В общем, потерялась-то ручка не чья-нибудь, а Нины Силантьевой. Силантьева — некрасивая худая девочка с кукольными волосами, и волосы у нее так причесаны, что ни один волосок не выбьется. Нина такая аккуратная, что даже ходит будто по одной половице, тетради у нее чистые-пречистые, в обложечках, с наклейками, промокашки на шелковых ленточках — по арифметике ленточки желтые, по письму — розовые. Руки Нина моет каждую перемену, а когда пишет, на парту стелет клееночку. Марья Васильевна всем ставит Нину в пример по чистоте и аккуратности, даже отличникам. Отличников у нас трое: Гриша Несмеянов, Валя Шумкова и Вера Малкова. А Нина хоть и не отличница, но все-таки любимица Марьи Васильевны. Ручка потерялась на последней перемене, и Нина тотчас это заметила, подошла к Марье Васильевне, которая сидела за своим столом, проверяла тетрадки, и сказала ей что-то потихоньку.

— Посмотри под партой, — приказала Марья Васильевна.

— Я уже там смотрела, — сказала Нина и стала платочком вытирать слезы, так осторожно, будто слезы у нее хрустальные.

— Сядь! — сказала Марья Васильевна. Она не любила слез.

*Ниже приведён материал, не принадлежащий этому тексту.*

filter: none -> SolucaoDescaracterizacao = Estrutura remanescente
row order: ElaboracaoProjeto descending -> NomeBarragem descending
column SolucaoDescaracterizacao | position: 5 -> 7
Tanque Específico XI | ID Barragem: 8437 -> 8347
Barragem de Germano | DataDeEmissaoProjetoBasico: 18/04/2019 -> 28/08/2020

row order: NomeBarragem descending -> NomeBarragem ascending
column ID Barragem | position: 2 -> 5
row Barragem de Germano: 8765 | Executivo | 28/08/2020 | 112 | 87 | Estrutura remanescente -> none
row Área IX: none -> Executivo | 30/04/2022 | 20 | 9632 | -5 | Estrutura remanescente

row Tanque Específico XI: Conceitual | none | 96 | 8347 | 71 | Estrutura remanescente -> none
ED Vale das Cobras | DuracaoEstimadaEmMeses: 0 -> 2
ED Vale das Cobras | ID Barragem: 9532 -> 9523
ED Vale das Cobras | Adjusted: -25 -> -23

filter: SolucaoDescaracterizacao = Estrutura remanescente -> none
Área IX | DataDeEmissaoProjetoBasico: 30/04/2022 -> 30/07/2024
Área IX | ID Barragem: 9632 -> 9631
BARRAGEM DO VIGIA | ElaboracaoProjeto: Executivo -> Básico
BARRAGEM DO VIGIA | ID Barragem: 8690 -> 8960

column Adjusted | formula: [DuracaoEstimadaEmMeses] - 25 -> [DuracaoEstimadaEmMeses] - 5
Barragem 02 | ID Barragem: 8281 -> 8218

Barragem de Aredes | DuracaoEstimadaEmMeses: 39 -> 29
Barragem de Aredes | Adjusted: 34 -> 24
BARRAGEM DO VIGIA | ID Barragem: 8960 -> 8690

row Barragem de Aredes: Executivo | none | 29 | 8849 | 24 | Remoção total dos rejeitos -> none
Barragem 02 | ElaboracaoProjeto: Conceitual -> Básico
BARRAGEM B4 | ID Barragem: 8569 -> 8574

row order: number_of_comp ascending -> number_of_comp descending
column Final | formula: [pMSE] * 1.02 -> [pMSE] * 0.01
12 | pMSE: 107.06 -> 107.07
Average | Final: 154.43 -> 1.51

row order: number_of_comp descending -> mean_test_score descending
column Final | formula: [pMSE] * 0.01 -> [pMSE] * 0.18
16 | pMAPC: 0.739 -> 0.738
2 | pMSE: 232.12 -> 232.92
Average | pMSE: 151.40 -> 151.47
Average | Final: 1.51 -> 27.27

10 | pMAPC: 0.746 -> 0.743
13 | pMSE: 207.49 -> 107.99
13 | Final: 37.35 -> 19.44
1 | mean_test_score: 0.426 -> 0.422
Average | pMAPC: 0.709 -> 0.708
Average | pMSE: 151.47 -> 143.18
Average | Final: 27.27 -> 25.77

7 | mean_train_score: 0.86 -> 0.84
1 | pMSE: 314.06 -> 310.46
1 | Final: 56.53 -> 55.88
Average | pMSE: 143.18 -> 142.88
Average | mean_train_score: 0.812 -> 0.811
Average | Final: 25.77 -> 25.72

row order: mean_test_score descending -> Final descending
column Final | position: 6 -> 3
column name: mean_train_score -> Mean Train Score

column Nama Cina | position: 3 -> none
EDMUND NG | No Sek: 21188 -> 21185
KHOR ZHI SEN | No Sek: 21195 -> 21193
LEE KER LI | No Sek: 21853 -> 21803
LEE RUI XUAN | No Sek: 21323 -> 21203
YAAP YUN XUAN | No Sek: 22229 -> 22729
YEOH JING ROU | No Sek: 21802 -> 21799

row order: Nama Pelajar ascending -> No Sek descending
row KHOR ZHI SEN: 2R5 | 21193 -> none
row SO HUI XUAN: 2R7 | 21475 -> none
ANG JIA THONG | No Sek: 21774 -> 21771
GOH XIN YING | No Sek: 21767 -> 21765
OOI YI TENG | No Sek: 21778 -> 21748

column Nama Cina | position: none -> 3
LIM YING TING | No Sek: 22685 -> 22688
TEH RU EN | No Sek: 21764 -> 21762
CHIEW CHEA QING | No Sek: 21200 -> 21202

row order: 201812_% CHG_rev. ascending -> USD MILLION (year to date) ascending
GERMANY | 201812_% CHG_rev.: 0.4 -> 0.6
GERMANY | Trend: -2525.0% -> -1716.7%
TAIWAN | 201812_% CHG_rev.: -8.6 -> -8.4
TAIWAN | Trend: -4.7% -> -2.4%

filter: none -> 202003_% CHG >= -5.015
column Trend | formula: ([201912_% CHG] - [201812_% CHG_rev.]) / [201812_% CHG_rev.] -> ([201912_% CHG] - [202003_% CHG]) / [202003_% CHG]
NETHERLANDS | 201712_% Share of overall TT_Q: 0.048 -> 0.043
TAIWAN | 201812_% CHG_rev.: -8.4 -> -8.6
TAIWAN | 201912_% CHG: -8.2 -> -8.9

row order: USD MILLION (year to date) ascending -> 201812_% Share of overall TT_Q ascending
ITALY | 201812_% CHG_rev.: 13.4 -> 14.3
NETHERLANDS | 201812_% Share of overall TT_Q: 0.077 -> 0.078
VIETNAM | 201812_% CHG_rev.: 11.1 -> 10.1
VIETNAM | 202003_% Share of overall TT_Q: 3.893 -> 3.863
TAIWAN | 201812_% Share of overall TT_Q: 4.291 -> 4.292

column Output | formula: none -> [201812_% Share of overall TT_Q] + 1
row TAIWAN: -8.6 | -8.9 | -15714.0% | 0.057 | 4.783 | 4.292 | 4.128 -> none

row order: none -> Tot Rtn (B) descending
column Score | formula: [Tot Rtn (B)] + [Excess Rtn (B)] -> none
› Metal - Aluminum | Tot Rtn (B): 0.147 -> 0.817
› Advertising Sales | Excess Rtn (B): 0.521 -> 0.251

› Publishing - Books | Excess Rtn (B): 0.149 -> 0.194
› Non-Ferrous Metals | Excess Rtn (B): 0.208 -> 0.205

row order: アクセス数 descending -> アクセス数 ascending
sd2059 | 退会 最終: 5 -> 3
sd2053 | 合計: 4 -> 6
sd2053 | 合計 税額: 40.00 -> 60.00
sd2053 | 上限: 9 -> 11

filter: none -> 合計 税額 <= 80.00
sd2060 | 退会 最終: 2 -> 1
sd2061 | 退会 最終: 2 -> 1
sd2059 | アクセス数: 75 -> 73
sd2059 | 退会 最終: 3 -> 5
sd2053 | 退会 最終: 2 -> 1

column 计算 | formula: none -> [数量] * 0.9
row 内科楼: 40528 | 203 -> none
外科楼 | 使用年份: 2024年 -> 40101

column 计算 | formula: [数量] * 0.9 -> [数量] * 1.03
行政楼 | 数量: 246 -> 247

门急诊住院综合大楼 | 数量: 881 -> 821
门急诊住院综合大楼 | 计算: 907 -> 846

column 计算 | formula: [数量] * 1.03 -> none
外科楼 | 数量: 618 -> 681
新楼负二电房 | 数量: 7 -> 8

Последний урок начался. Было природоведение, и мы ждали, что нас поведут в парк собирать листья и делать осенний гербарий, как в прошлый раз. Тогда это был очень веселый урок. Тепло было, как летом, и мы радовались, что не сидим в школе, солнце греет, небо синее, а листьев — красных, желтых, оранжевых, голубоватых и розовых — хватает всем. В парке благостно пахло теплой спокойной осенью, и ее умиротворенность, вместе с необычной свободой, возможностью совсем скоро отправиться домой, идти тихими, солнечными и по-осеннему пустыми улицами, настраивала мою душу на счастливый и тоже безмятежно-спокойный лад. Хорошо тогда было,, очень хорошо. И даже Марья Васильевна подобрела, не казалась, как всегда, карающей и грозной, просто сидела на скамейке, на солнце и, если б не ее шапочка-скуфья, показалась бы ветхозаветной старушкой, вспоминающей свое прошлое.